▶ [WHAT IS BEING ASKED]: All that should be output is the block of lines below from the line with "CREMA ORGLIZ FACIAL" to the line with "quote number: M2018/918 -> M2018/916", both included, exactly as written.

BEGIN

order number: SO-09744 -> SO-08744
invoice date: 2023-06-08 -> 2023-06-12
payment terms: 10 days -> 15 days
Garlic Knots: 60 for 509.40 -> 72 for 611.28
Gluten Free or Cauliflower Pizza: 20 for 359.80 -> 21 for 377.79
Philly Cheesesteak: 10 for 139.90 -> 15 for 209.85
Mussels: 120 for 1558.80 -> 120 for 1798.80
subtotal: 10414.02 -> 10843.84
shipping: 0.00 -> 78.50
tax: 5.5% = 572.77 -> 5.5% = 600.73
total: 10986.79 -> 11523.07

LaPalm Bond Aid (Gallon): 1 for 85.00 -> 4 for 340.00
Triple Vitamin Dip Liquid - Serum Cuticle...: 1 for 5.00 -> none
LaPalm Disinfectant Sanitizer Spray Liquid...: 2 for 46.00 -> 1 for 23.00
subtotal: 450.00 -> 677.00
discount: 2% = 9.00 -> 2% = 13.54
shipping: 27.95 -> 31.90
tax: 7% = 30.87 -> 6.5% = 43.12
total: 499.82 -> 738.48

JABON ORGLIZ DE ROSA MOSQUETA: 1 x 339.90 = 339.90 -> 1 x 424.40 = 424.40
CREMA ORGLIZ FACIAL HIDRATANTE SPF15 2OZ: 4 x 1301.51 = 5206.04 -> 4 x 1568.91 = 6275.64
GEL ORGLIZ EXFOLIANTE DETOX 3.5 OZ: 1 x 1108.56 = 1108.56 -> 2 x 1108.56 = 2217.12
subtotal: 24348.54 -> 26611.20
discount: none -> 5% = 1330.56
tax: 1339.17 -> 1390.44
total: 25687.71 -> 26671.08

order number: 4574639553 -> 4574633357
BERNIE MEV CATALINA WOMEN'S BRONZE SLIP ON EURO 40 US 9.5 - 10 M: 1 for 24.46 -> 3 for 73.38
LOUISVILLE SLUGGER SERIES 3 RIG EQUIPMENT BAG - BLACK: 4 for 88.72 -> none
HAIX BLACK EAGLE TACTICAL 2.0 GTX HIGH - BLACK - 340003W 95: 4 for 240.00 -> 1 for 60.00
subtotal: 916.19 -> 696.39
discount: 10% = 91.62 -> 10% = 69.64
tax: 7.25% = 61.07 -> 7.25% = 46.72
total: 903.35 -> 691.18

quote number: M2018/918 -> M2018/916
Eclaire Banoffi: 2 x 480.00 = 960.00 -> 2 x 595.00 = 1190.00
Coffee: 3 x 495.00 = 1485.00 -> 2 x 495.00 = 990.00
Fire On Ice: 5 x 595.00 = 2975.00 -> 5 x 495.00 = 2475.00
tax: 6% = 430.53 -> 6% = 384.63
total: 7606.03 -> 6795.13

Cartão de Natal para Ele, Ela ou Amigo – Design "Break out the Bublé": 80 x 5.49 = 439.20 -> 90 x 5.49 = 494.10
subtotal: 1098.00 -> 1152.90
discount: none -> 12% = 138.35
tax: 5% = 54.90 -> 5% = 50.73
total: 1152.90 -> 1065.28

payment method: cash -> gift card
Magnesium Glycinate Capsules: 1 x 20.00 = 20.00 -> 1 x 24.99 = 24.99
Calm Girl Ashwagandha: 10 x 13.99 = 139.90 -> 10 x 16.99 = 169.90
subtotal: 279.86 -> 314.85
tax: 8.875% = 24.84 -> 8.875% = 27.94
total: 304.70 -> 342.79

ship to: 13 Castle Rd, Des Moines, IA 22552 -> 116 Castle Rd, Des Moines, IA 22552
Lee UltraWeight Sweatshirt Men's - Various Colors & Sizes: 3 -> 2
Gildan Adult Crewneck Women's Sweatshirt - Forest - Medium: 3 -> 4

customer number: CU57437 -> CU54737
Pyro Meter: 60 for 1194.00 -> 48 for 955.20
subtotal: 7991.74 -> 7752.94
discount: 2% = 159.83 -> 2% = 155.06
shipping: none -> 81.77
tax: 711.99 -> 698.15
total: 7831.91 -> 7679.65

END

▶ [EXERCISE RESPONSE]:
CREMA ORGLIZ FACIAL HIDRATANTE SPF15 2OZ: 4 x 1301.51 = 5206.04 -> 4 x 1568.91 = 6275.64
GEL ORGLIZ EXFOLIANTE DETOX 3.5 OZ: 1 x 1108.56 = 1108.56 -> 2 x 1108.56 = 2217.12
subtotal: 24348.54 -> 26611.20
discount: none -> 5% = 1330.56
tax: 1339.17 -> 1390.44
total: 25687.71 -> 26671.08

order number: 4574639553 -> 4574633357
BERNIE MEV CATALINA WOMEN'S BRONZE SLIP ON EURO 40 US 9.5 - 10 M: 1 for 24.46 -> 3 for 73.38
LOUISVILLE SLUGGER SERIES 3 RIG EQUIPMENT BAG - BLACK: 4 for 88.72 -> none
HAIX BLACK EAGLE TACTICAL 2.0 GTX HIGH - BLACK - 340003W 95: 4 for 240.00 -> 1 for 60.00
subtotal: 916.19 -> 696.39
discount: 10% = 91.62 -> 10% = 69.64
tax: 7.25% = 61.07 -> 7.25% = 46.72
total: 903.35 -> 691.18

quote number: M2018/918 -> M2018/916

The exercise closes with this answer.